(E. Audisio) – Ci sono scelte giuste che diventano sbagliate. Zeman era una di queste: aveva una bella faccia, da film western, il resto era trasgressione pura: «Si vince e si perde, succede a tutti. Ma a me succede più che agli altri. Si può fare gol e si può subirlo, mi piace provarci, cercare un disegno, certe verticalizzazioni le ho prese dall’hockey. Bisogna insegnare qualcosa ai giocatori, migliorarli, non solo occuparsi del risultato». Lo sport ci casca spesso, si fa fregare dalla grande illusione, si riprende un grande nostromo, che ha pagato la sua diversità, anche se sono cambiati oceani ed equipaggi. Lo sport crede nella colla, nel riattaccare i pezzi della leggenda, nelle porte che continuano a sbattere, nella nostalgia del passato che ti porta sempre per mano, pure se non ce la fa più. Non è il solo, altrimenti Scott Fitzgerald non avrebbe mai scritto Il Grande Gatsby.

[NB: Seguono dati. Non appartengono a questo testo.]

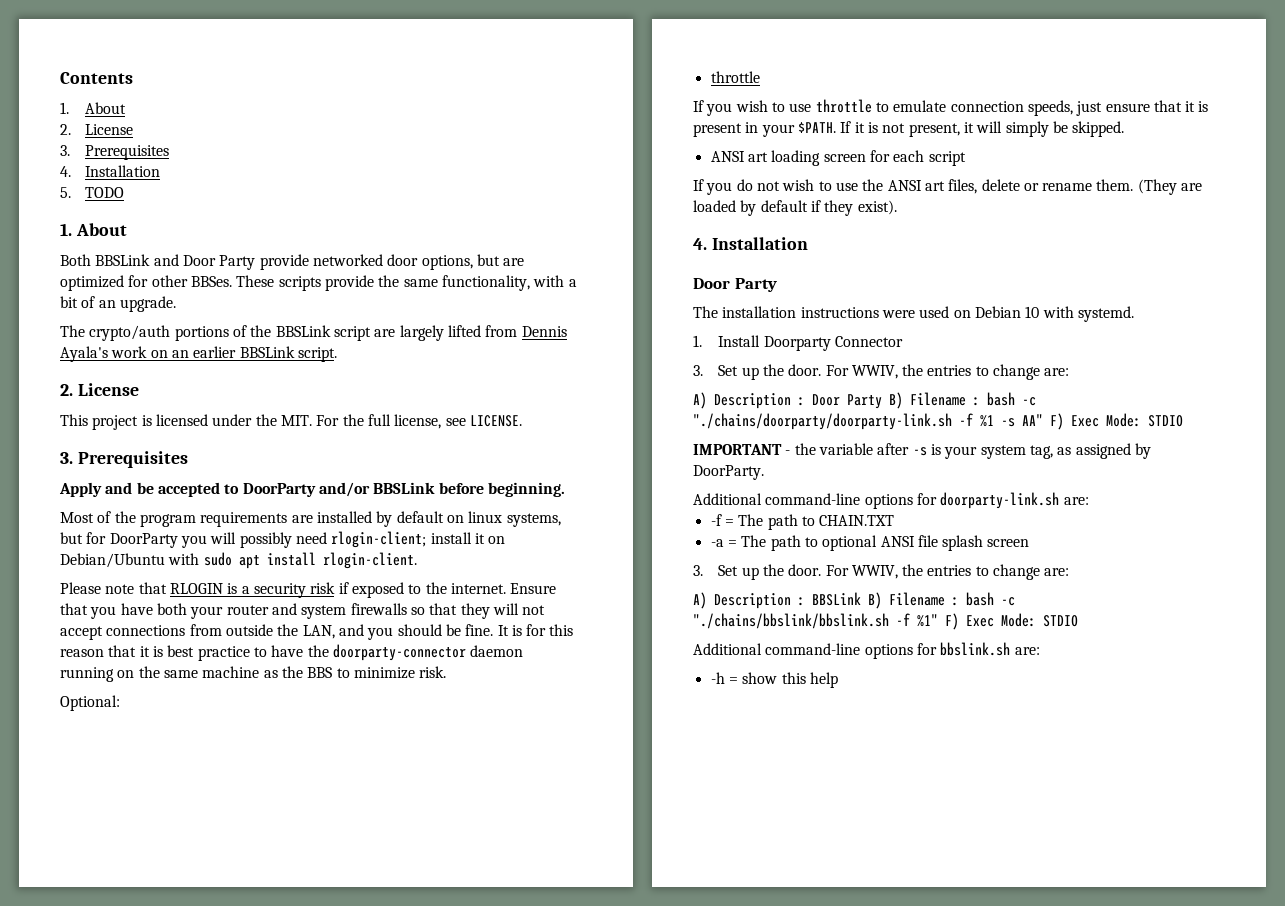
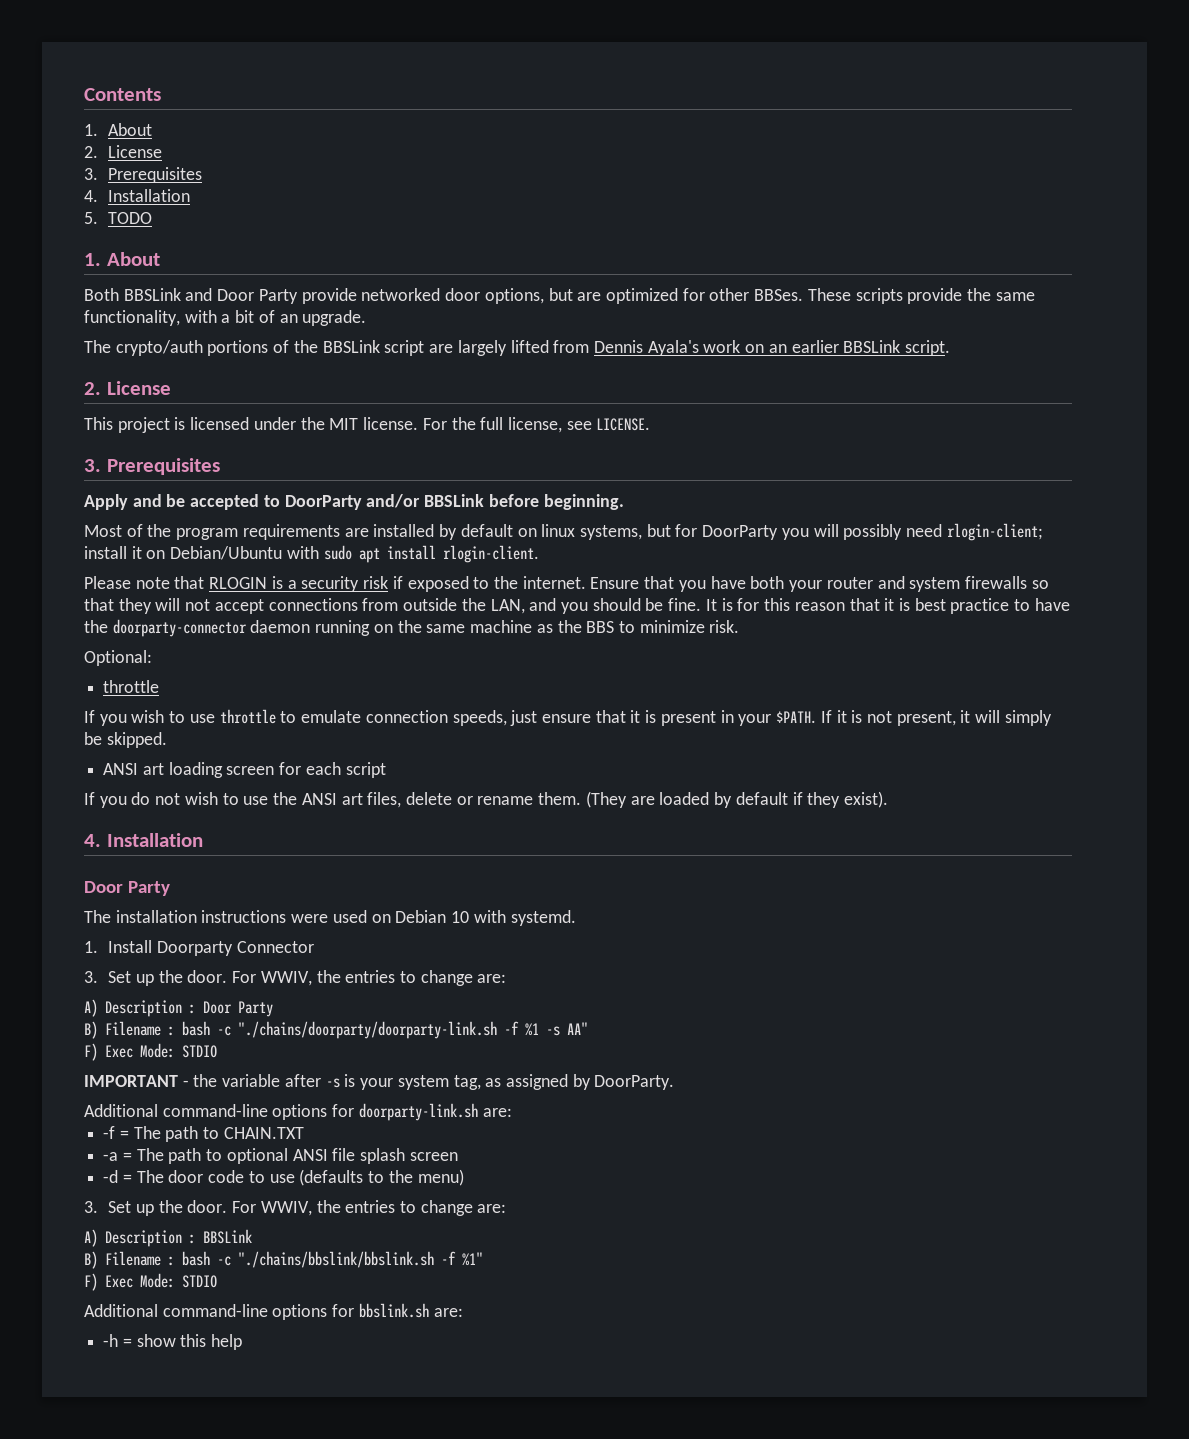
[280,415,312,426] MIT. -> [329,417,419,430] MIT license.
(882, 401) none -> (273, 1009) //
(1043, 420) none -> (588, 1028) //
(1030, 543) none -> [103,1169,464,1186] // -d = The door code to use (defaults to the menu)
(861, 599) none -> (252, 1236) //
(938, 620) none -> (483, 1259) //

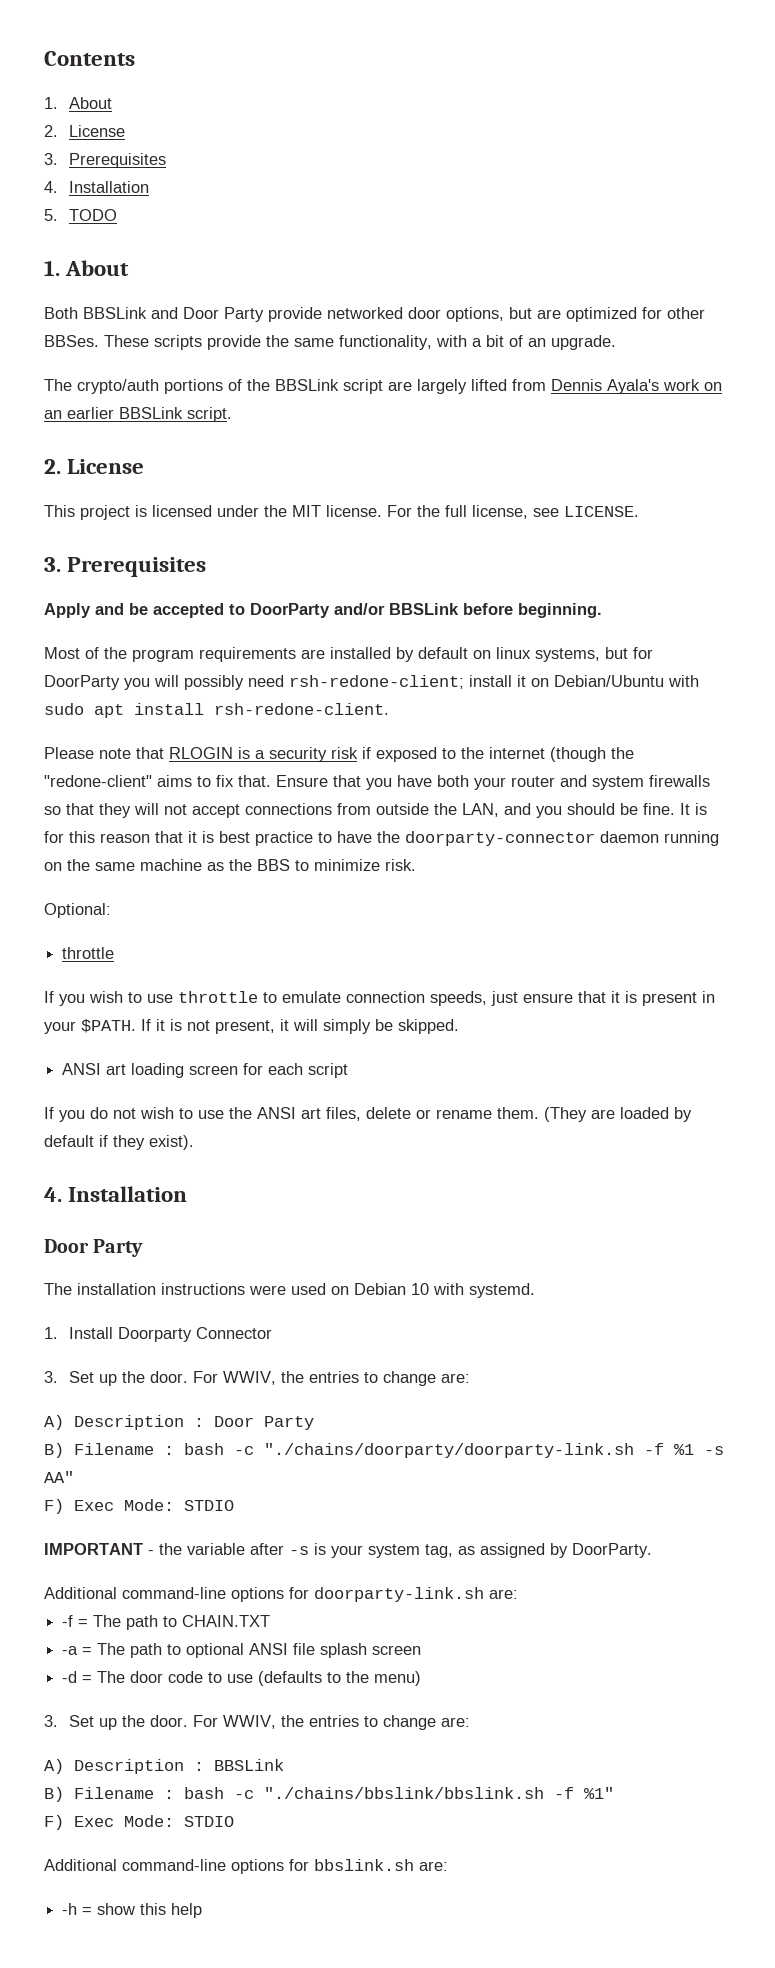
[946,523,1043,541] rlogin-client; -> [289,675,464,689] rsh-redone-client;
[442,545,539,563] rlogin-client. -> [214,703,389,715] rsh-redone-client.
[522,576,586,589] internet. -> [489,747,634,762] [44,775,271,787] internet (though the "redone-client" aims to fix that.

Lo disse pure (a settembre) Franco Baldini: «La vera utopia è vincere con Zeman ». Non era un rischio, ma una richiesta di miracolo. Roma e la Roma americana ci hanno provato: sembrava giusto così, riprendere il vecchio condottiero che aveva denunciato il doping nel calcio, l’allenatore dalle mille sigarette, ma poco fumoso, l’esiliato che finalmente tornava a casa, a giocarsela in serie A, il santone trasgressivo che aveva cresciuto Totti e che in panchina non esulta né si dimena. La sua è stata definita«l’entusiasta staticità di un’iguana». Non solo: ma zemaniano nel frattempo era diventato un aggettivo: significava essere zen, andare avanti per la propria strada, credere nella bellezza di un’azione non nella certezza di un risultato. Senza tirarsela, perché come dice Zeman: «Io sono normale, sono gli altri a essere anormali. Sono stato fuori per scelte altrui, non mie. Io non ho mai rovinato le società e non sono mai stato sotto inchiesta». Così la nuova Roma, dopo l’esperienza spagnola, tornava ad essere un po’ antica.

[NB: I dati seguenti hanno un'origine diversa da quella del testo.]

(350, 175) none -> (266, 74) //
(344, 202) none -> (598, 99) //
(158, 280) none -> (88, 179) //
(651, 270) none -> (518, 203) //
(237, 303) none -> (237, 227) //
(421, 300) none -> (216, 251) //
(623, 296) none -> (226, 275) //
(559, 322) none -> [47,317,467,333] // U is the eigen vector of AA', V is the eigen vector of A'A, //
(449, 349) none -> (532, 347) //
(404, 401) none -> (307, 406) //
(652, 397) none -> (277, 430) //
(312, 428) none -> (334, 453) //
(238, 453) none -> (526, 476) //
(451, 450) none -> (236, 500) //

Fa niente se il mare era cambiato e le onde del destino pure, se l’allenamento con i gradoni non lo fa più nessuno, se il calcio a suo modo corre, Zeman era il grande maestro che tornava ad insegnare in un’università importante. Anche Roma era contenta, poteva risognare, e i suoi circoli trovare un’identità amata: la squadra avrebbe fatto divertire, quel po’ di lucida follia che ti fa venire voglia di vivere (pure se alla fine muori). Suscitavano ammirazione non solo le sue pause, ma anche le sue lezioni sincere: «I giocatori oggi sono troppo immersi nell’elettronica e in internet. Io non posso proibire Facebook, ma posso provare a dire che stare da soli davanti a un video non va bene.

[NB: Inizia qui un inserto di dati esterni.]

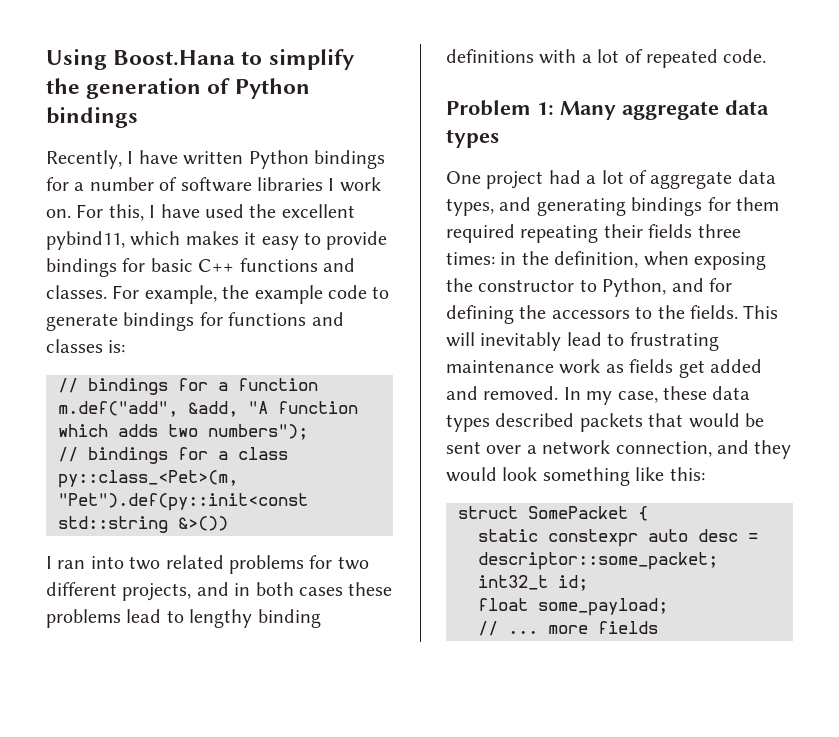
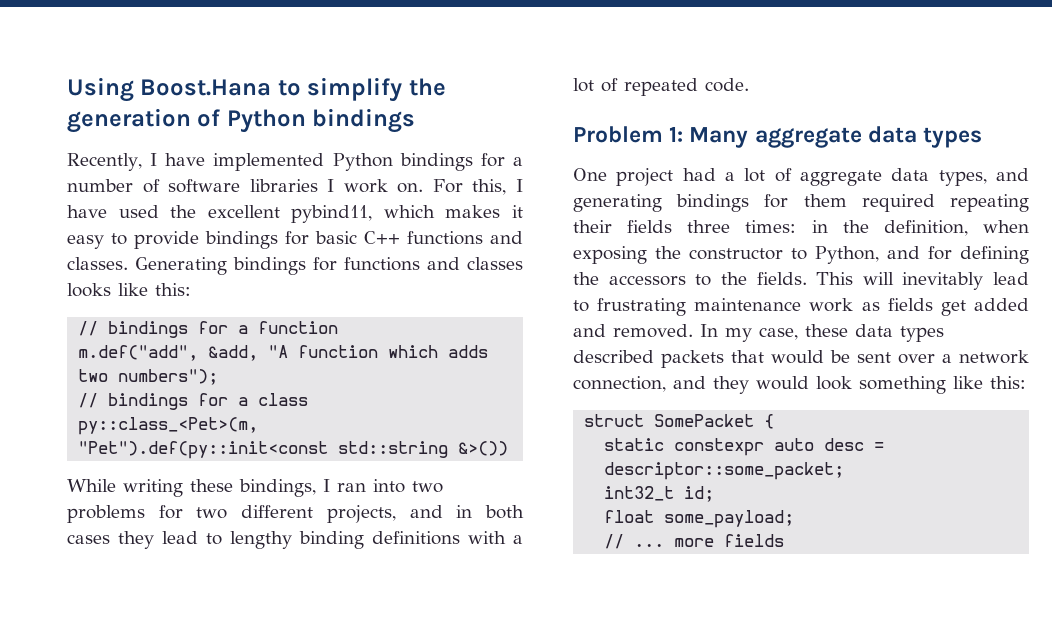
[183,151,244,165] written -> [213,153,325,171] implemented
[112,285,390,304] [46,313,118,331] For example, the example code to generate -> [135,257,227,275] Generating
[108,340,126,353] is: -> [67,283,191,297] looks like this:
(228, 523) none -> [67,479,316,497] While writing these bindings,
[165,555,224,569] related -> (443, 487) none
[348,582,393,596] [46,609,121,628] these problems -> [118,531,154,549] they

Non può contare più l’ingaggio che il collettivo. I ragazzi non sono cattivi, ma molto individualisti, non guardano attorno e nemmeno all’altro». Ecco forse nessuno si è più guardato attorno. E l’illusione è diventato compiacimento: il passato non riusciva a produrre né presente né futuro, i giocatori hanno sentito (perché le antenne le hanno) che il santone insisteva in un suo mantra, troppo fratturato, e i dirigenti non essendo capace di uccidere Cesare hanno prima parlato di situazione cancerogena e poi hanno armato di pugnali la squadra. Si sa: i vecchi maestri sono cocciuti e i giovani studenti arroganti. Il sogno è svanito nel peccato:sarebbe stato bello ritrovarsi, perché lo sport di questa materia è fatta, ma non è capitato. Risalire insieme non sempre si può, ma provarci è inevitabile. Lo sa anche Zeman: «Si chiama gioco perché non sai come va a finire, se lo sai prima vuol dire che non lo è».